The Memorial Tomb of Alexander I of Battenberg (Гробница паметник „Александър І Батенберг", Grobnitsa pametnik „Aleksandar І Batenberg"), better known as the Battenberg Mausoleum (Мавзолей на Батенберг, Mavzoley na Batenberg) in Sofia, the capital of Bulgaria, is the mausoleum and final resting place of Prince Alexander I of Bulgaria (1857–1893), the first Head of State of modern Bulgaria.

Commissioned to the Swiss architect Hermann Mayer, designed in the eclectic style (with prominent elements of Neo-Baroque and Neoclassicism) and opened in 1897, the mausoleum measures 11 metres in height and 80 square metres in area.

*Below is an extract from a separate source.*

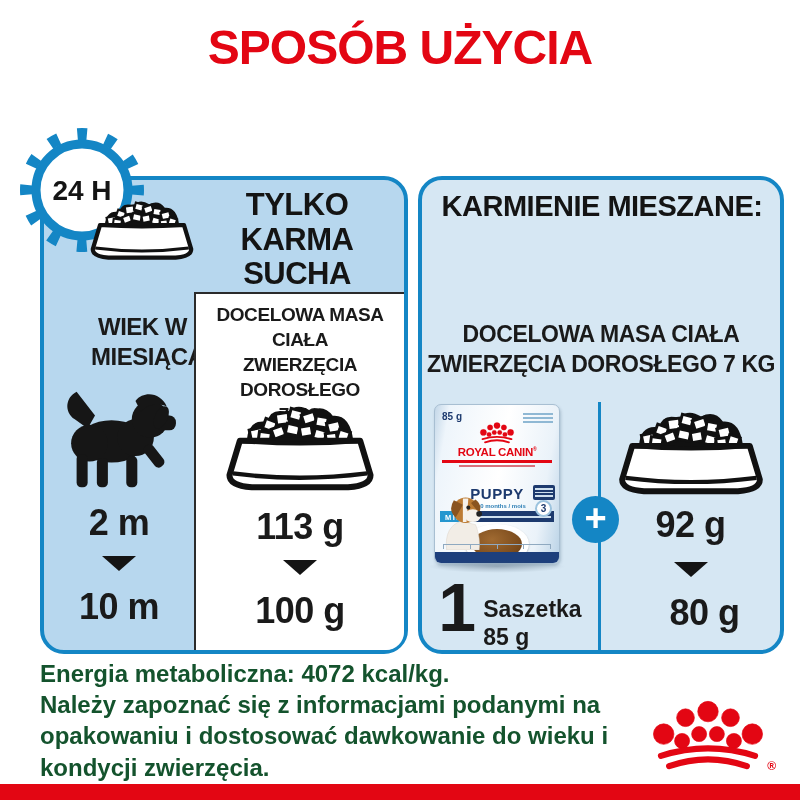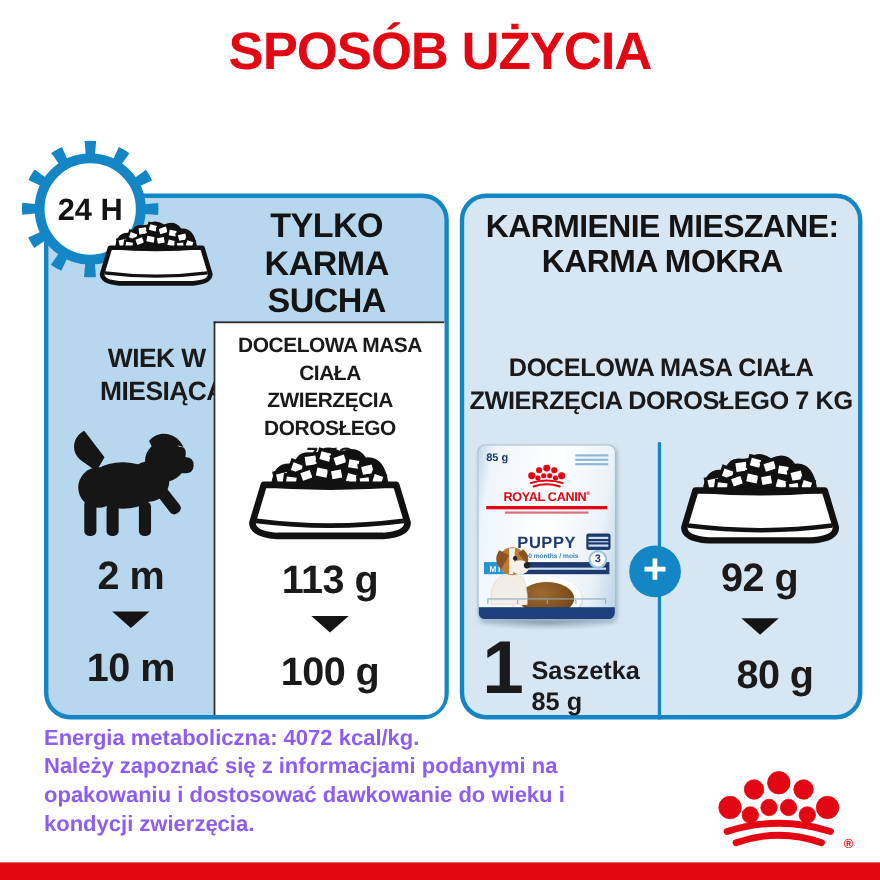"KARMA MOKRA" span { html: <span>KARMA MOKRA</span> -> none }
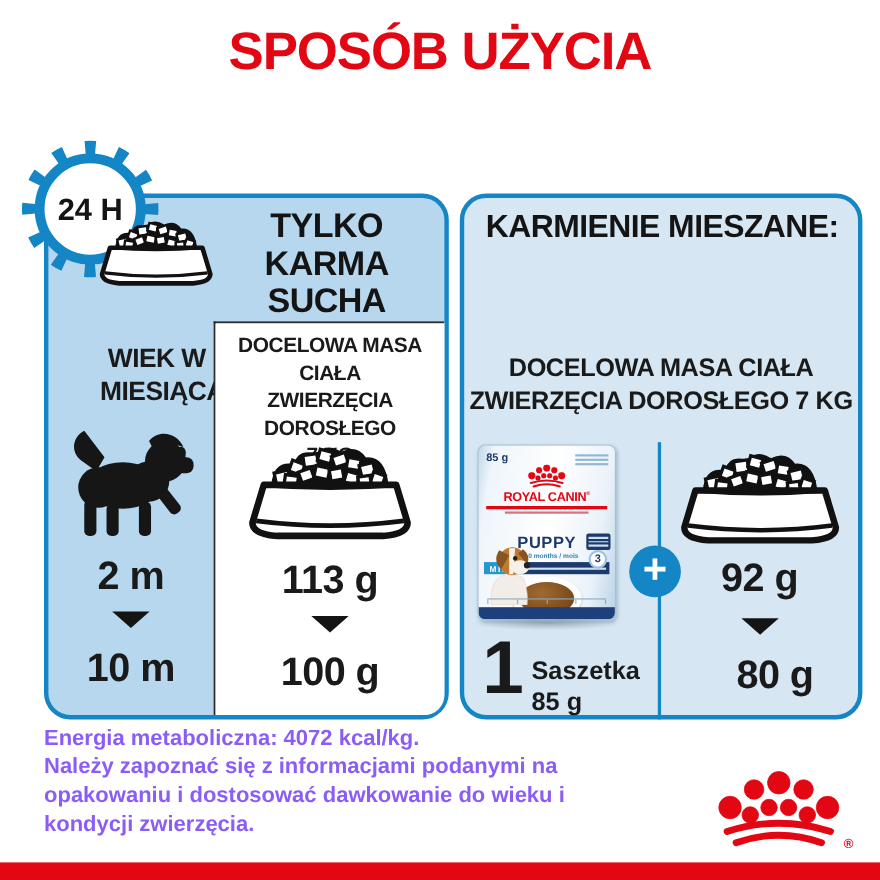"Energia metaboliczna: 4072 kcal/kg." .footer { color: #8b5cf6 -> #14532d; font-size: 20px -> 24px }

The interior was painted by the noted Bulgarian artist Haralampi Tachev. The Battenberg Mausoleum is located at 81 Vasil Levski Boulevard. It was partially restored in 2005.

When Alexander died in exile in Graz, Austria in 1893, he was initially buried there. However, in accordance with his wish, his remains were transferred to the Bulgarian capital. He was given a state funeral attended by the new prince, Ferdinand of Bulgaria, Alexander's widow Johanna Loisinger, and a great number of Bulgarians. Following a service in the St Nedelya Church his body was moved to the Church of St George and subsequently to the newly constructed mausoleum in the centre of the city.

The mausoleum was closed between 1947 and 1991, during the period of Communist rule in Bulgaria, but was subsequently reopened for the public. Today it also exhibits some of Alexander's private possessions and papers, donated by his wife in 1937.